WHAT THE TASK ASKS
Using the listing below, work out how many lines carry the word "none", and state nothing but that number.

DATA FOR PROCESSING
▶

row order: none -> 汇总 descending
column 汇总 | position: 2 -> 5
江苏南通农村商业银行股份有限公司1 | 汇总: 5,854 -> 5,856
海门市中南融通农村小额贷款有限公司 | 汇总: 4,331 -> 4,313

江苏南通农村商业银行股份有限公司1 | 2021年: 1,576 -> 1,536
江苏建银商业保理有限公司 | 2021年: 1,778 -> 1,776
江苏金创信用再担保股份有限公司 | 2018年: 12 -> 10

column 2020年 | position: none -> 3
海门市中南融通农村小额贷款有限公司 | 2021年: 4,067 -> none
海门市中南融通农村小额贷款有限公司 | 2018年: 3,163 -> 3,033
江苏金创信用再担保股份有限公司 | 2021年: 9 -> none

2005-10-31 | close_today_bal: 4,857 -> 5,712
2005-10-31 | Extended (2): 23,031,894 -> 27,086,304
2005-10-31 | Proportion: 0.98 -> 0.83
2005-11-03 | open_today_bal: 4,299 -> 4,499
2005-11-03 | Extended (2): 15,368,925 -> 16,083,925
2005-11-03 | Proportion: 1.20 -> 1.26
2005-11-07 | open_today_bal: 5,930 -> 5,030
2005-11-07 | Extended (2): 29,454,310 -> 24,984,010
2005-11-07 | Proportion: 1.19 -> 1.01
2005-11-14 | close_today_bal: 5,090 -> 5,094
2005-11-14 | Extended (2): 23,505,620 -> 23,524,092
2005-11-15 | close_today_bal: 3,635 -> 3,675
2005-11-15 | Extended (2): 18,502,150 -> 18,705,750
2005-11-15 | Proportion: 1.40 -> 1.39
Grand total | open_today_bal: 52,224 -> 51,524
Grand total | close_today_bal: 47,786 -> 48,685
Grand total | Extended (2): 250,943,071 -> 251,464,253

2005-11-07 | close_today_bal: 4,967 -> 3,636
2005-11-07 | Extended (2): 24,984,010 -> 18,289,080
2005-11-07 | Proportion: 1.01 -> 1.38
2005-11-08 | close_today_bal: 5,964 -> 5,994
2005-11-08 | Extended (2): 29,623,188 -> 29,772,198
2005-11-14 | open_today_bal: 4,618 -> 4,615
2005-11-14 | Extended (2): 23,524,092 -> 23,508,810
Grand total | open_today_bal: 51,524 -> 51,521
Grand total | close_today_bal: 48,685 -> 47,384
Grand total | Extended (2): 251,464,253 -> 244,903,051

◀

THE ANSWER
4